__GOAL OF THE EXERCISE__. Below is a set of records. Repeat them verbatim without the pictures.

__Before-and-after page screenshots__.
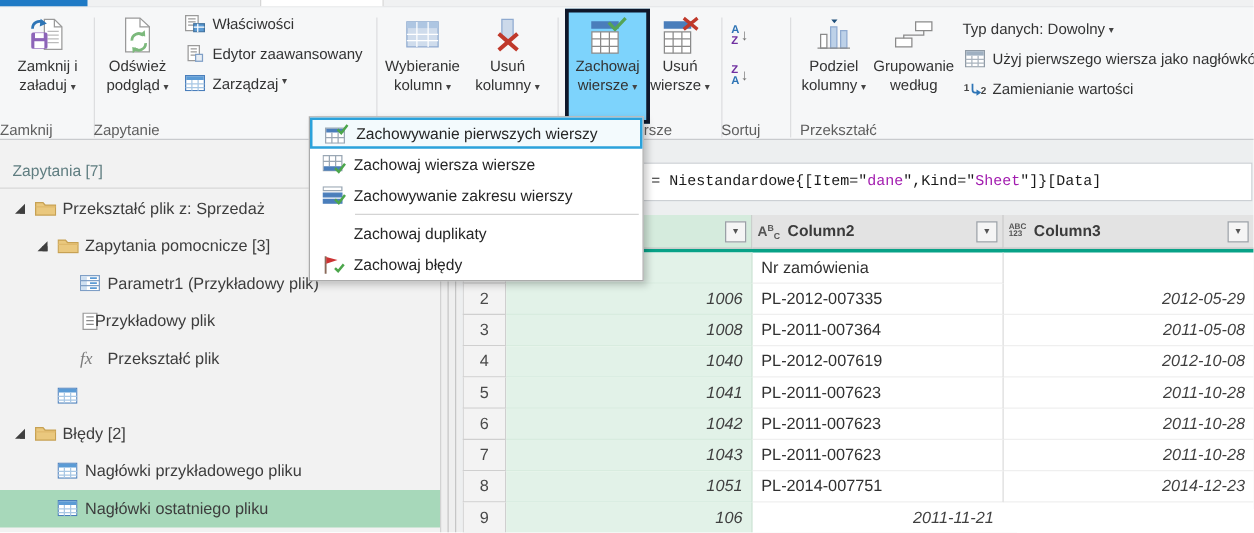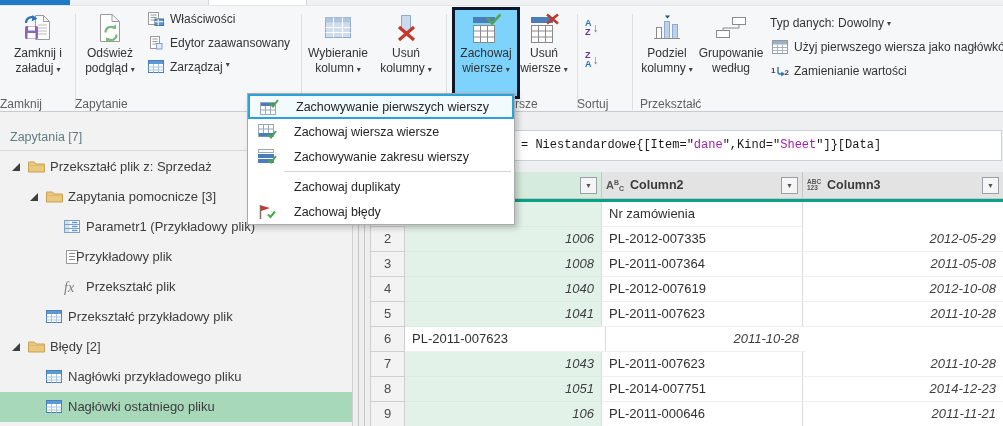--- a/index.html
+++ b/index.html
@@ -34,21 +34,21 @@
   .minirow{position:absolute;left:770px;height:22px;display:flex;align-items:center;white-space:nowrap}
   .minirow .sb-icon{width:20px;display:inline-flex;justify-content:center;margin-right:4px}
   .rv1,.rv2{font-size:8px;color:#444;font-weight:bold}
   .rv2{align-self:flex-end}
 
   
   .menu{position:absolute;left:247px;top:93px;width:266px;height:130px;background:#fff;
         border:1px solid #ababab;box-shadow:3px 3px 6px rgba(0,0,0,.22);z-index:40}
   .menu-item{height:25px;display:flex;align-items:center;font-size:12.5px;color:#262626;box-sizing:border-box}
   .menu-item .mi-icon{width:26px;margin-left:6px;display:inline-flex;justify-content:center}
-  .menu-item .mi-label{margin-left:14px;white-space:nowrap}
+  .menu-item .mi-label{margin-left:3px;white-space:nowrap}
   .menu-item.hl{border:2px solid #2ba2db;background:#f3fafd}
   .menu-sep{height:5px;position:relative}
   .menu-sep:after{content:"";position:absolute;left:36px;right:3px;top:2px;border-top:1px solid #d4d4d4}
 
   
   .sidebar{position:absolute;left:0;top:112px;width:352px;height:314px;background:#f2f2f2}
   .sb-title{position:absolute;left:10px;top:18px;font-size:12.5px;color:#5f7d80}
   .sb-rule{position:absolute;left:0;top:38px;width:352px;border-top:1px solid #d8d8d8}
   .tree{position:absolute;left:0;top:40px;width:352px}
   .tree-row{position:relative;height:30px}
@@ -382,21 +382,20 @@
           <span class="tree-icon" style="left:46px">
             <svg width="16" height="13" viewBox="0 0 16 13">
               <rect x="0.5" y="0.5" width="15" height="12" fill="#fff" stroke="#4a7ebb"></rect>
               <rect x="1" y="1" width="14" height="3" fill="#5b9bd5"></rect>
               <line x1="0.5" y1="7" x2="15.5" y2="7" stroke="#a8c7e4"></line>
               <line x1="0.5" y1="10" x2="15.5" y2="10" stroke="#a8c7e4"></line>
               <line x1="5.5" y1="4" x2="5.5" y2="12.5" stroke="#a8c7e4"></line>
               <line x1="10.5" y1="4" x2="10.5" y2="12.5" stroke="#a8c7e4"></line>
             </svg>
           </span>
-          <span class="tree-label" style="left:68px">Przekształć przykładowy plik</span>
         </div>
         <div class="tree-row">
           <span class="tree-arrow" style="left:12px"></span>
           <span class="tree-icon" style="left:28px">
             <svg width="17" height="13" viewBox="0 0 17 13">
               <path d="M0.5 2.5 L0.5 12 L16.5 12 L16.5 4 L8 4 L6.4 2 L0.5 2 Z" fill="#eac87e" stroke="#c7a153"></path>
               <path d="M0.5 5.5 H16.5" stroke="#dfb96c"></path>
             </svg>
           </span>
           <span class="tree-label" style="left:50px">Błędy [2]</span>
@@ -484,39 +483,39 @@
           <div class="cell c3 num">2012-10-08</div>
         </div>
         <div class="t-row">
           <div class="cell rn">5</div>
           <div class="cell c1 num">1041</div>
           <div class="cell c2">PL-2011-007623</div>
           <div class="cell c3 num">2011-10-28</div>
         </div>
         <div class="t-row">
           <div class="cell rn">6</div>
+          <div class="cell c1 num">1042</div>
           <div class="cell c2">PL-2011-007623</div>
           <div class="cell c3 num">2011-10-28</div>
         </div>
         <div class="t-row">
           <div class="cell rn">7</div>
           <div class="cell c1 num">1043</div>
           <div class="cell c2">PL-2011-007623</div>
           <div class="cell c3 num">2011-10-28</div>
         </div>
         <div class="t-row">
           <div class="cell rn">8</div>
           <div class="cell c1 num">1051</div>
           <div class="cell c2">PL-2014-007751</div>
           <div class="cell c3 num">2014-12-23</div>
         </div>
         <div class="t-row">
           <div class="cell rn">9</div>
           <div class="cell c1 num">106</div>
-          <div class="cell c2">PL-2011-000646</div>
           <div class="cell c3 num">2011-11-21</div>
         </div>
       </div>
   </div>
 
   <div class="menu">
       <div class="menu-item hl">
         <span class="mi-icon">
           <svg width="19" height="16" viewBox="0 0 19 16">
             <rect x="0.5" y="3.5" width="15" height="12" fill="#fff" stroke="#9aa7b4"></rect>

__WRITTEN ANSWER__.
--- a/index.html
+++ b/index.html
@@ -34,21 +34,21 @@
   .minirow{position:absolute;left:770px;height:22px;display:flex;align-items:center;white-space:nowrap}
   .minirow .sb-icon{width:20px;display:inline-flex;justify-content:center;margin-right:4px}
   .rv1,.rv2{font-size:8px;color:#444;font-weight:bold}
   .rv2{align-self:flex-end}
 
   
   .menu{position:absolute;left:247px;top:93px;width:266px;height:130px;background:#fff;
         border:1px solid #ababab;box-shadow:3px 3px 6px rgba(0,0,0,.22);z-index:40}
   .menu-item{height:25px;display:flex;align-items:center;font-size:12.5px;color:#262626;box-sizing:border-box}
   .menu-item .mi-icon{width:26px;margin-left:6px;display:inline-flex;justify-content:center}
-  .menu-item .mi-label{margin-left:14px;white-space:nowrap}
+  .menu-item .mi-label{margin-left:3px;white-space:nowrap}
   .menu-item.hl{border:2px solid #2ba2db;background:#f3fafd}
   .menu-sep{height:5px;position:relative}
   .menu-sep:after{content:"";position:absolute;left:36px;right:3px;top:2px;border-top:1px solid #d4d4d4}
 
   
   .sidebar{position:absolute;left:0;top:112px;width:352px;height:314px;background:#f2f2f2}
   .sb-title{position:absolute;left:10px;top:18px;font-size:12.5px;color:#5f7d80}
   .sb-rule{position:absolute;left:0;top:38px;width:352px;border-top:1px solid #d8d8d8}
   .tree{position:absolute;left:0;top:40px;width:352px}
   .tree-row{position:relative;height:30px}
@@ -382,21 +382,20 @@
           <span class="tree-icon" style="left:46px">
             <svg width="16" height="13" viewBox="0 0 16 13">
               <rect x="0.5" y="0.5" width="15" height="12" fill="#fff" stroke="#4a7ebb"></rect>
               <rect x="1" y="1" width="14" height="3" fill="#5b9bd5"></rect>
               <line x1="0.5" y1="7" x2="15.5" y2="7" stroke="#a8c7e4"></line>
               <line x1="0.5" y1="10" x2="15.5" y2="10" stroke="#a8c7e4"></line>
               <line x1="5.5" y1="4" x2="5.5" y2="12.5" stroke="#a8c7e4"></line>
               <line x1="10.5" y1="4" x2="10.5" y2="12.5" stroke="#a8c7e4"></line>
             </svg>
           </span>
-          <span class="tree-label" style="left:68px">Przekształć przykładowy plik</span>
         </div>
         <div class="tree-row">
           <span class="tree-arrow" style="left:12px"></span>
           <span class="tree-icon" style="left:28px">
             <svg width="17" height="13" viewBox="0 0 17 13">
               <path d="M0.5 2.5 L0.5 12 L16.5 12 L16.5 4 L8 4 L6.4 2 L0.5 2 Z" fill="#eac87e" stroke="#c7a153"></path>
               <path d="M0.5 5.5 H16.5" stroke="#dfb96c"></path>
             </svg>
           </span>
           <span class="tree-label" style="left:50px">Błędy [2]</span>
@@ -484,39 +483,39 @@
           <div class="cell c3 num">2012-10-08</div>
         </div>
         <div class="t-row">
           <div class="cell rn">5</div>
           <div class="cell c1 num">1041</div>
           <div class="cell c2">PL-2011-007623</div>
           <div class="cell c3 num">2011-10-28</div>
         </div>
         <div class="t-row">
           <div class="cell rn">6</div>
+          <div class="cell c1 num">1042</div>
           <div class="cell c2">PL-2011-007623</div>
           <div class="cell c3 num">2011-10-28</div>
         </div>
         <div class="t-row">
           <div class="cell rn">7</div>
           <div class="cell c1 num">1043</div>
           <div class="cell c2">PL-2011-007623</div>
           <div class="cell c3 num">2011-10-28</div>
         </div>
         <div class="t-row">
           <div class="cell rn">8</div>
           <div class="cell c1 num">1051</div>
           <div class="cell c2">PL-2014-007751</div>
           <div class="cell c3 num">2014-12-23</div>
         </div>
         <div class="t-row">
           <div class="cell rn">9</div>
           <div class="cell c1 num">106</div>
-          <div class="cell c2">PL-2011-000646</div>
           <div class="cell c3 num">2011-11-21</div>
         </div>
       </div>
   </div>
 
   <div class="menu">
       <div class="menu-item hl">
         <span class="mi-icon">
           <svg width="19" height="16" viewBox="0 0 19 16">
             <rect x="0.5" y="3.5" width="15" height="12" fill="#fff" stroke="#9aa7b4"></rect>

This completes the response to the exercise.